Plus the cost of the subscription. You should be using a VPN with torrents which has its own fees, but at least the VPN is useful for more than just that one thing.

TragicMagic,

I feel you on the difficulty. Mostly it took me just taking a leap into it and deciding that if I lost a little money on it no biggie as I’ve gotten so much for free over the years. Biggest thing that tipped me into finally trying was black Friday sales from Usenet providers. Getting a pretty dang cheap deal and then fiddling with sabnzb, getting my first download going was awesome. Especially the speeds. And 99% of the things I’m looking for being available. Even really old stuff that is pretty hard to find active torrents of. Would highly recommend.

snekerpimp,

Just jumped into Usenet a year ago, been torrenting for decades. I concur, worth every single cent spent, and I messed up and overspent when I was setting up…. Still worth it.

cutitdown,

Any tips on jumping in? Recommended services, etc

snekerpimp,

If you are familiar with docker and compose, I would start there with a servarr stack. There is a docker-compose I use called -arr-compose. Has the complete arr stack, including sabnzbd for Usenet downloads. Usenet is a bit weird, you need a server like Newshosting to actually connect to Usenet, that is what you point sabnzbd to. Prowlarr from the servarr stack connects to your indexers. Then you just search and the stack takes care of the rest. Other useful links:

servarr wiki

trash-guides

cutitdown,

This is super helpful, thanks so much

Kolanaki,
@Kolanaki@yiffit.net avatar

I miss when Usenet subscriptions just came as part of your ISP package. What the hell ever happened with that?

TragicMagic,

Dang, that’d be cool. Didn’t even know that was a thing. Probably before my time on the internet. Mostly got connected in the late 2000s and haven’t ever heard that was a thing.

WheeGeetheCat,
@WheeGeetheCat@sh.itjust.works avatar

Seems like it was a mix between usenet being a magnet for piracy, which all the ISPs were getting pressure to combat, and demand for usenet cratering - as newer users came on the internet they went to other places (myspace had started which appealed more to young users)

Aatube,
@Aatube@kbin.social avatar

Is there a very good guide somewhere for usenet?

amprebel,

Also curious

SIGSEGV,

If you’re completely new, familiarizing yourself with any guide would be beneficial. A basic search resulted in this and this, which are better than nothing, I suppose. I’d appreciate someone skilled adding their two cents, however, especially concerning common pitfalls and anonymous payment for Usenet providers.

teamevil,

This comment 100% … You get popped uploading not downloading.

rustic_tiddles,

Usenet was great 10-15 years ago but nowadays it’s flooded with fake / private downloads and retention is shit simply because the few remaining backbone providers comply with takedown requests. Absolutely useless for older content by any major studio. It’s all new stuff which is mostly garbage anyway. We were able to get a ton of “this old house” recently though.

PolarisFx,

Its important to have a supplemental block account, that won’t generally accede to DMCA requests. The big guys will of course, but they don’t get rid of the whole file, so you can grab the remainder from the block account. I can’t even think of the last time I wasn’t able to download something between my main and block account.

rustic_tiddles,

appreciate the advice, would make it less aggravating. Which one do you recommend? I’m on newshosting and have no problems that aren’t just general usenet problems.
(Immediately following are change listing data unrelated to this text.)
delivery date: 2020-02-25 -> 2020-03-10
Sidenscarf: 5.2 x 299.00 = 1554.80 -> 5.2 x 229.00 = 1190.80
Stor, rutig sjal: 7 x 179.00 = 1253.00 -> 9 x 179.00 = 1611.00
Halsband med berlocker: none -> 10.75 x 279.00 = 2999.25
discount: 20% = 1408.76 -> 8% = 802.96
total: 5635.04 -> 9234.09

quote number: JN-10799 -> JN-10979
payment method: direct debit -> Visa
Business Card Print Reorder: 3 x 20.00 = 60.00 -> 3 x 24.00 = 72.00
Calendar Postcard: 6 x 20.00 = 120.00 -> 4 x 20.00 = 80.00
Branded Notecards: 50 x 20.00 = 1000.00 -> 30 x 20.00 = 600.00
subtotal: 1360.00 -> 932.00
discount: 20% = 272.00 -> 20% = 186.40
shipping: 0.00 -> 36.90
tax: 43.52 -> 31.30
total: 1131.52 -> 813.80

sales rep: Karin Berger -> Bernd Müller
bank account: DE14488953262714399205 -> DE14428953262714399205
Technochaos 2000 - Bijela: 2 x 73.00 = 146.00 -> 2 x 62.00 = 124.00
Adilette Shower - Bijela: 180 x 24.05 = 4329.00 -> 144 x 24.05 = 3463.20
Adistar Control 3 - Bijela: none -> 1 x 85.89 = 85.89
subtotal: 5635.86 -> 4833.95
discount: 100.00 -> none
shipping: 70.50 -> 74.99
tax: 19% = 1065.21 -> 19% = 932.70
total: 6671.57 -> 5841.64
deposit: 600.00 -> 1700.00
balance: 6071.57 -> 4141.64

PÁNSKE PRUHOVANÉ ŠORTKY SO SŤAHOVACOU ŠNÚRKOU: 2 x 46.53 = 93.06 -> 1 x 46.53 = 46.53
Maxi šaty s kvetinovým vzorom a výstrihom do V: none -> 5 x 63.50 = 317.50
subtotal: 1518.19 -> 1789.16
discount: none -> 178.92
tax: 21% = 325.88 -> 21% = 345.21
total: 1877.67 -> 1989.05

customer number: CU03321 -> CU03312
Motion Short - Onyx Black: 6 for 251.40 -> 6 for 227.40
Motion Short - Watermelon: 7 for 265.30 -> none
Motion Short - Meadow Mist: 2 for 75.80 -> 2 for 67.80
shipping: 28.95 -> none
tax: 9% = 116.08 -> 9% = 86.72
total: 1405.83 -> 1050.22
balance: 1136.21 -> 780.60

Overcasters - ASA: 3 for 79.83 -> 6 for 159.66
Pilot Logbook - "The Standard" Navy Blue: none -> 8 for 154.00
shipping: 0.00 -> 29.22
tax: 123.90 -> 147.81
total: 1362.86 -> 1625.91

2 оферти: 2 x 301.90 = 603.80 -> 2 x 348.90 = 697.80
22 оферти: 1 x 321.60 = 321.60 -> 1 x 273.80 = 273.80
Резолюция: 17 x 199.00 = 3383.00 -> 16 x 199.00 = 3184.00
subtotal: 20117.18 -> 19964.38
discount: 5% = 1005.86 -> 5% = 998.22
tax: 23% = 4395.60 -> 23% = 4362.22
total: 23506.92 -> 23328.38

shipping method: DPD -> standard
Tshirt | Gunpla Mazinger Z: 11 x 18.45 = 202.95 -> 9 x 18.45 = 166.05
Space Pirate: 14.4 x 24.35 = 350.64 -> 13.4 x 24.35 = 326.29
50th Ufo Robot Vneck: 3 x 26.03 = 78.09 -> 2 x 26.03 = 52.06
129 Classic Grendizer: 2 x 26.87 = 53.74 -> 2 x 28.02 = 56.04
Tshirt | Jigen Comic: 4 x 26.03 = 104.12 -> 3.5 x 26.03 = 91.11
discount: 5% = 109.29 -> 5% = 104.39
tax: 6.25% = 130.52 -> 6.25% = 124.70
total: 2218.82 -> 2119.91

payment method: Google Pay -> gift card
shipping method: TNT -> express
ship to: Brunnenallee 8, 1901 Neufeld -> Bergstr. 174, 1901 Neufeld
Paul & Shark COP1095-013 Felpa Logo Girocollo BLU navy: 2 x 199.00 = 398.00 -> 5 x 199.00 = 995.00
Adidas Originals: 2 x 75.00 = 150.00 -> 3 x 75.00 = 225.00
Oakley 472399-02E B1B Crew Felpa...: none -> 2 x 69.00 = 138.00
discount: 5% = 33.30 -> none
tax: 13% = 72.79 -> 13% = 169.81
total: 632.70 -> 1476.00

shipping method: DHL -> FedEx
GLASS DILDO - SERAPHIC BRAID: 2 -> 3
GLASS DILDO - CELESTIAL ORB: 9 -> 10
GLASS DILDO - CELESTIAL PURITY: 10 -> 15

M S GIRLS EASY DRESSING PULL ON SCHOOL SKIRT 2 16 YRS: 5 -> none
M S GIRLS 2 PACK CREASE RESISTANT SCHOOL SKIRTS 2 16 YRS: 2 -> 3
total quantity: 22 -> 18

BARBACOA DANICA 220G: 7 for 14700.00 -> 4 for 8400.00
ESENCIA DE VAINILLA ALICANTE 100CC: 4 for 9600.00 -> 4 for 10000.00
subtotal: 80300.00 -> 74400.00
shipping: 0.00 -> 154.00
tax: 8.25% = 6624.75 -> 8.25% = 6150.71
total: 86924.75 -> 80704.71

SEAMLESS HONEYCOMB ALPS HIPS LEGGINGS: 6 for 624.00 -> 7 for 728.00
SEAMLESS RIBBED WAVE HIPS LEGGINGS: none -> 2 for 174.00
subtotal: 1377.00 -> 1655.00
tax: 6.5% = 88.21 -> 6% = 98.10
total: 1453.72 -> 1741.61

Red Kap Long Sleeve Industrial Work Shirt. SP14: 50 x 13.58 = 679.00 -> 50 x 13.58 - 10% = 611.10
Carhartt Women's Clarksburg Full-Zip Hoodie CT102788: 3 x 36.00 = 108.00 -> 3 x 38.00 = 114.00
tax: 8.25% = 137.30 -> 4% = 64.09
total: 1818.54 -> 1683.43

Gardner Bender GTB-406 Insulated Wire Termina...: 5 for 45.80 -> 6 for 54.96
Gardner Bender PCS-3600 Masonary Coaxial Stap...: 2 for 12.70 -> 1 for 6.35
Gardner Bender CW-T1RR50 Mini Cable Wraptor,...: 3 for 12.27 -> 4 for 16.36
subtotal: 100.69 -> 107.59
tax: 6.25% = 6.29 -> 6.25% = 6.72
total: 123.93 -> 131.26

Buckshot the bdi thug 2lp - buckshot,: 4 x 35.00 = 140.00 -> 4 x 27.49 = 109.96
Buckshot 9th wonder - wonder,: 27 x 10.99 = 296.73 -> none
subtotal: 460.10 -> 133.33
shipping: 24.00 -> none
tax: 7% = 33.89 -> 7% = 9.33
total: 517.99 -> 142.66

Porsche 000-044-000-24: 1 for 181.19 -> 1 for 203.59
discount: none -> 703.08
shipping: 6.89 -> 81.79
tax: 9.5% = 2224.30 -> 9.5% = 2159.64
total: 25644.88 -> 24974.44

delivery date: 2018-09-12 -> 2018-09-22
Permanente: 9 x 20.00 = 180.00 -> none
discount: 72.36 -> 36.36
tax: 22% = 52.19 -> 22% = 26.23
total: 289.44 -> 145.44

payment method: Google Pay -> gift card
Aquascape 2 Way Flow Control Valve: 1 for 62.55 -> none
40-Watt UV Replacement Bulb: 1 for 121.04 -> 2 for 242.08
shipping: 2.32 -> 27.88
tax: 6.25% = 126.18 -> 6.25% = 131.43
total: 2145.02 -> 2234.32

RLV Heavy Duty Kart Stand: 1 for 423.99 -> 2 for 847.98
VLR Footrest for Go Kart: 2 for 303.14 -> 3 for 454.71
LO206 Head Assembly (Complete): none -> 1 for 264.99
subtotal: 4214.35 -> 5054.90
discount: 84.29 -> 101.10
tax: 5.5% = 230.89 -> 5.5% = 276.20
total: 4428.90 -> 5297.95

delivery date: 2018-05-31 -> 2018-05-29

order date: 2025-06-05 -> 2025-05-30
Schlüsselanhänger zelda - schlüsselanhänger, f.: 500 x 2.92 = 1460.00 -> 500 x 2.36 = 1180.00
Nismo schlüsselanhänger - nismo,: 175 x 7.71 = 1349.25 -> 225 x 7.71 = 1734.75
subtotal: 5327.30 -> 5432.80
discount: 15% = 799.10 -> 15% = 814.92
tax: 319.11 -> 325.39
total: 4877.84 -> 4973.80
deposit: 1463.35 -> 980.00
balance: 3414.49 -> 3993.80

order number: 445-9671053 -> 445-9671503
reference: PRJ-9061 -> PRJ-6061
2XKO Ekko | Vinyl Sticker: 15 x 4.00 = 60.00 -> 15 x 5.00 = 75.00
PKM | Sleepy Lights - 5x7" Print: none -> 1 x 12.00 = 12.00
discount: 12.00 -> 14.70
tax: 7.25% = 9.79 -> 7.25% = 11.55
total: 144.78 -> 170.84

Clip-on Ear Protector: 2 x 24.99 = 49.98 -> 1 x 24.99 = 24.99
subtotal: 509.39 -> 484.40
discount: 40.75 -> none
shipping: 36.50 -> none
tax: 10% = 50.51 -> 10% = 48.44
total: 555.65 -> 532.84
I’m just gonna to invite you to google this and see where it takes you. Might not be up your alley, might be a compete gamechanger: InviteHawk

Acid,
@Acid@startrek.website avatar

100% get 2 providers 2 indexers and setup the Arr stack and never touch it again

Jivebunny,

Make sure they’re not from the same company though.

krolden,
@krolden@lemmy.ml avatar
Acid,
@Acid@startrek.website avatar

One of the first things I made sure of

krolden,
@krolden@lemmy.ml avatar

I used to agree but retention is a killer for a lot of older content.

For new releases its pretty great though.

tok3n,
@tok3n@lemmy.world avatar

I have a tracker on standby for this reason. What indexers were you using? I haven’t had too hard of a time finding some older stuff so far.

krolden,
@krolden@lemmy.ml avatar

I was on geek, dog, and a few others. Been considering going back because I’m sick of seeding a bunch of shit.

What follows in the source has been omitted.